Linq to Entities performance difference between Expression/Func - c#

I was just testing a simple query that i'm accessing in different ways, but the speed of each can vary by up to 2 seconds. I was hoping someone can clarify why this is the case. My project is in it's very early stages, so I thought I'd make sure I'm doing it right before it gets too big.
Admittedly, my testing style isn't perfect, but i think it's good enough for this.
I'm using a generic Repository and UnitofWork, and I hit the DB (sqlexpress on my local machine) 10,000 times in this while statement. The table only has 64 records. Tests are run in Release mode.
[TestMethod]
public void MyTestMethod()
{
using (var u = new UnitOfWork())
{
TestA(u);
TestB(u);
}
}
TestA (Func):
public void TestA(UnitOfWork u)
{
Stopwatch s = Stopwatch.StartNew();
s.Start();
var x = 0;
var repo = u.Repository<MyEntity>();
var code = "ABCD".First().ToString();
while (x < 10000)
{
var testCase = repo.Single(w => w.Code == code && w.CodeOrder == 0).Name;
x++;
}
s.Stop();
Console.WriteLine("TESTA: " + s.Elapsed);
}
TestB (Expression):
public void TestB(UnitOfWork u)
{
Stopwatch s = Stopwatch.StartNew();
s.Start();
var x = 0;
var repo = u.Repository<MyEntity>();
var code = "ABCD".First().ToString();
while (x < 10000)
{
var testCase = repo.First(w => w.Code == code && w.CodeOrder == 0).Name;
x++;
}
s.Stop();
Console.WriteLine("TESTB: " + s.Elapsed);
}
Even though i'm using the calls First() and Single(), they're not the built-in LINQ calls. They're part of my repository.
First() expression (IQueryable)
public TEntity Single(Func<TEntity, bool> predicate)
{
return dbSet.FirstOrDefault(predicate);
}
Single() func (IEnumerable)
public TEntity First(Expression<Func<TEntity, bool>> predicate)
{
return dbSet.FirstOrDefault(predicate);
}
Output:
Test Name: MyTestMethod
Test Outcome: Passed
Result StandardOutput:
TESTA: 00:00:02.4798818
TESTB: 00:00:03.4212112

First() with Expression<Func<...>> parameter is an extension method on IQueryable<T> and is used by query providers, like LINQ to Entities. Expression tree you provide is transformed into proper SQL query, which is sent to DB and only necessary rows are returned back to your application.
First() with Func<...> parameter is an extension method on IEnumerable<T> and is used by LINQ to Objects, which mean all the records from database will be fetched into application memory, and then element will be search as in-memory query, which is implemented as linear search.
You should definitely use the one from IQueryable<T>, because it will be more efficient (as database is optimized to perform queries).

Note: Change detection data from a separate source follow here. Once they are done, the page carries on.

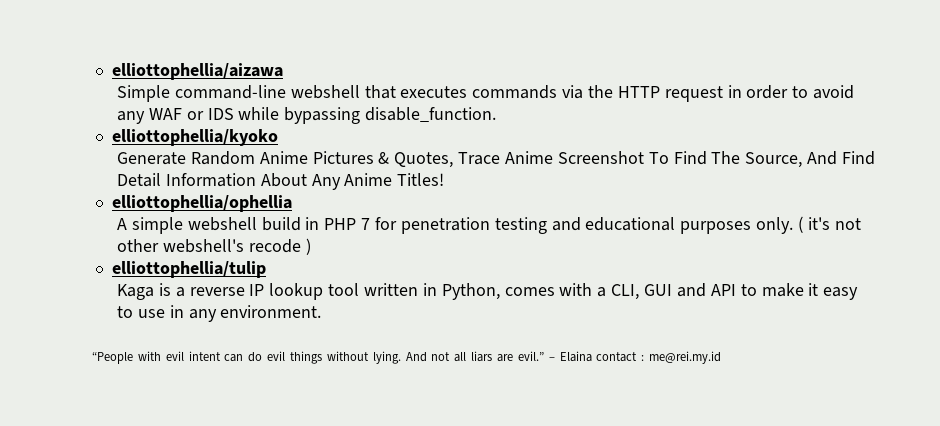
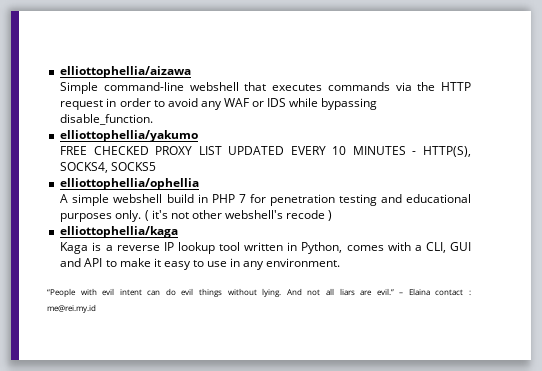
- elliottophellia/kyoko
- Generate Random Anime Pictures & Quotes, Trace Anime Screenshot To Find The Source, And Find Detail Information About Any Anime Titles!
+ elliottophellia/yakumo
+ FREE CHECKED PROXY LIST UPDATED EVERY 10 MINUTES - HTTP(S), SOCKS4, SOCKS5
- elliottophellia/tulip
+ elliottophellia/kaga

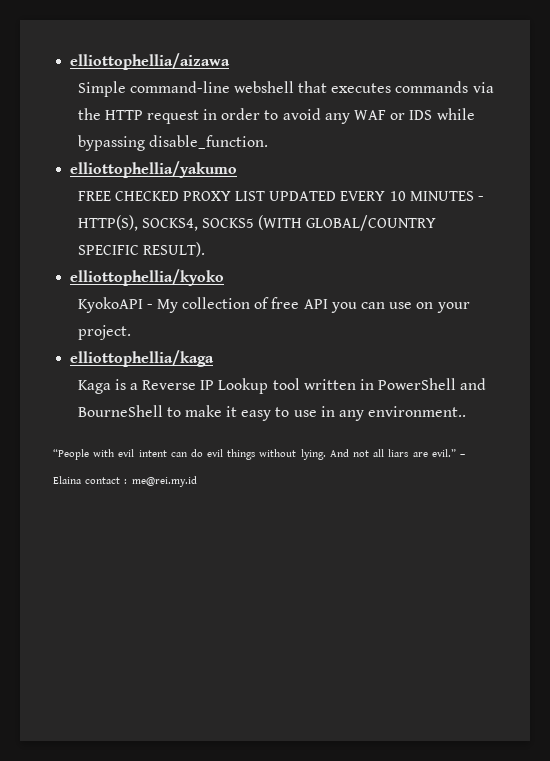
- FREE CHECKED PROXY LIST UPDATED EVERY 10 MINUTES - HTTP(S), SOCKS4, SOCKS5
- elliottophellia/ophellia
- A simple webshell build in PHP 7 for penetration testing and educational purposes only. ( it's not other webshell's recode )
+ FREE CHECKED PROXY LIST UPDATED EVERY 10 MINUTES - HTTP(S), SOCKS4, SOCKS5 (WITH GLOBAL/COUNTRY SPECIFIC RESULT).
+ elliottophellia/kyoko
+ KyokoAPI - My collection of free API you can use on your project.
  elliottophellia/kaga
- Kaga is a reverse IP lookup tool written in Python, comes with a CLI, GUI and API to make it easy to use in any environment.
+ Kaga is a Reverse IP Lookup tool written in PowerShell and BourneShell to make it easy to use in any environment..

This is not an answer, but just trying to make sure that the test results are more reliable.
Try writing your tests like this:
public long TestA()
{
using (var u = new UnitOfWork())
{
var s = Stopwatch.StartNew();
var x = 0;
var repo = u.Repository<MyEntity>();
var code = "ABCD".First().ToString();
while (x < 10000)
{
var testCase = repo.Single(w => w.Code == code && w.CodeOrder == 0).Name;
x++;
}
s.Stop();
return s.ElapsedMilliseconds;
}
}
(Obviously TestB is just a minor variant.)
And then your test method becomes:
[TestMethod]
public void MyTestMethod()
{
var dummyA = TestA();
var dummyB = TestB();
var realA = 0L;
var realB = 0L;
for (var i = 0; i < 10; i++)
{
realA += TestA();
realB += TestB();
}
Console.WriteLine("TESTA: " + realA.ToString());
Console.WriteLine("TESTB: " + realA.ToString());
}
Now your results are likely to be more accurate. Let us know the timings now.
Now try changing your tests like this:
public int TestA()
{
var gc0 = GC.CollectionCount(0);
using (var u = new UnitOfWork())
{
var s = Stopwatch.StartNew();
var x = 0;
var repo = u.Repository<MyEntity>();
var code = "ABCD".First().ToString();
while (x < 10000)
{
var testCase = repo.Single(w => w.Code == code && w.CodeOrder == 0).Name;
x++;
}
s.Stop();
}
return GC.CollectionCount(0) - gc0;
}
This should determine how many generation 0 garbage collections are being performed. That might indicate that the performance issues are with your tests and not with the SQL.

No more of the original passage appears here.